Required action: Extract each line from the entries below that has the string "trow" in it.

Given records:
[Start of Attachment]

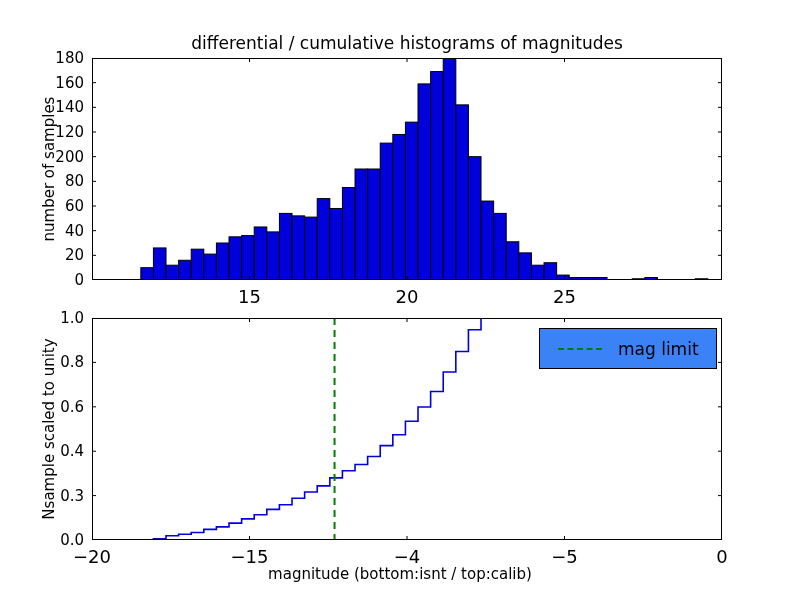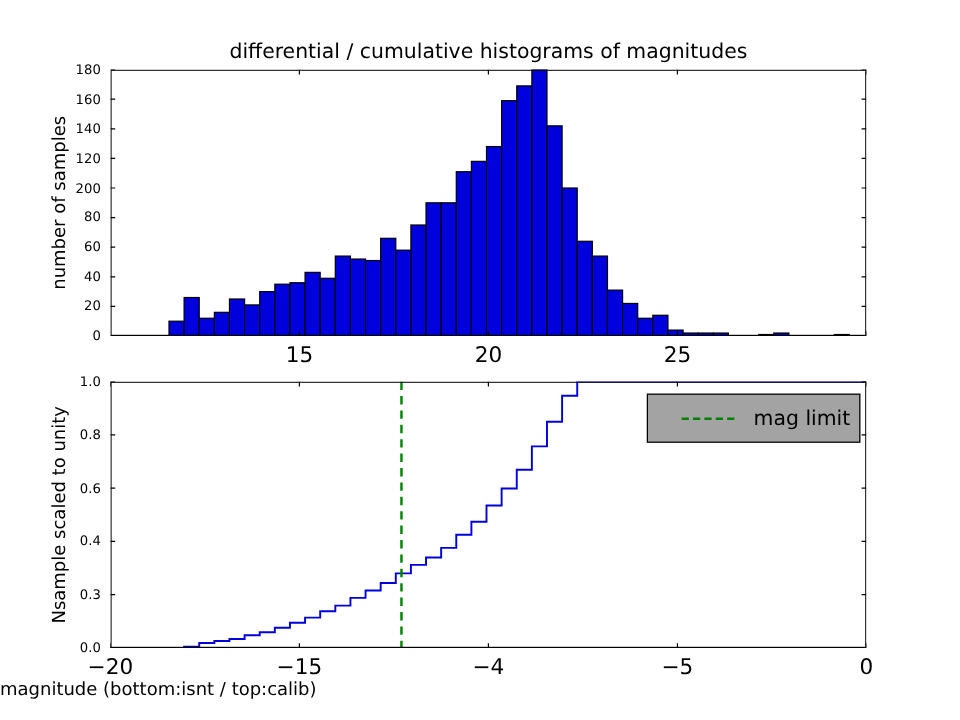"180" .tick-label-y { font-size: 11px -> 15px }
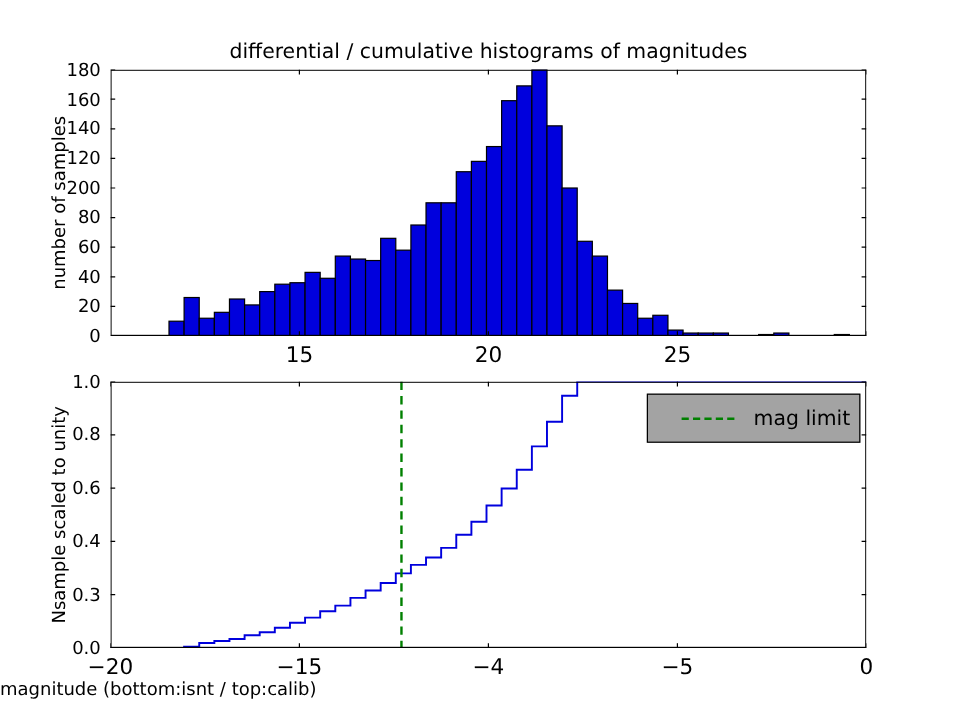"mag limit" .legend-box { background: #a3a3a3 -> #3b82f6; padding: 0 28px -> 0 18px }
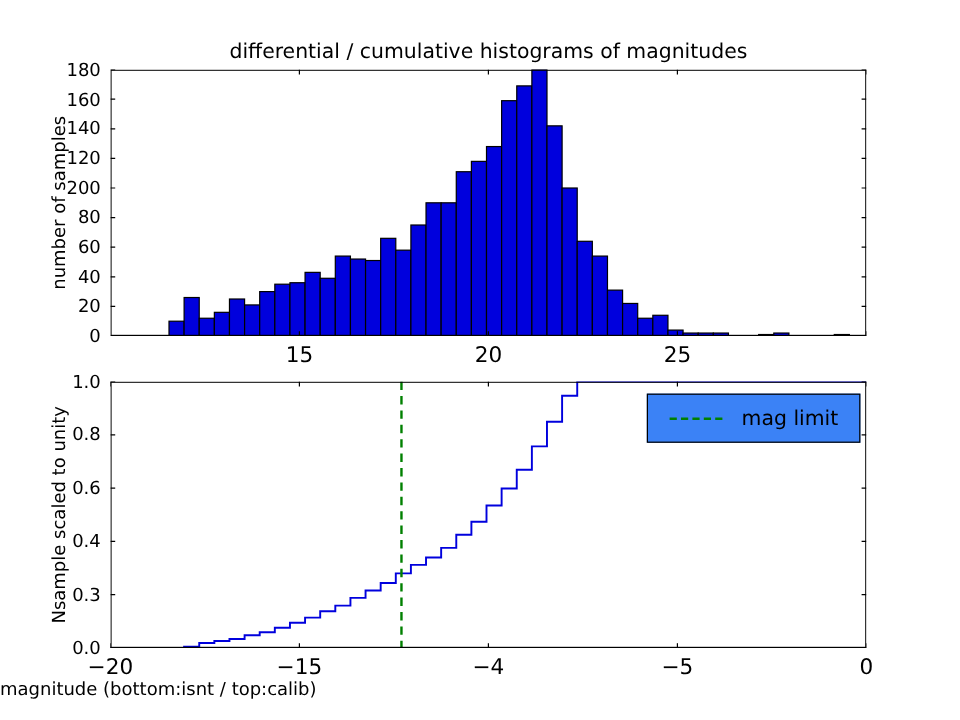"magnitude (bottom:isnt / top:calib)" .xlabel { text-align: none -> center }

[End of Attachment]
[Start of Attachment]

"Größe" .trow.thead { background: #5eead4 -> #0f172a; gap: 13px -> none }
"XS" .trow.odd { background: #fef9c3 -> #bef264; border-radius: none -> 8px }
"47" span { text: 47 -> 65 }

[End of Attachment]

Reply:
"Größe" .trow.thead { background: #5eead4 -> #0f172a; gap: 13px -> none }
"XS" .trow.odd { background: #fef9c3 -> #bef264; border-radius: none -> 8px }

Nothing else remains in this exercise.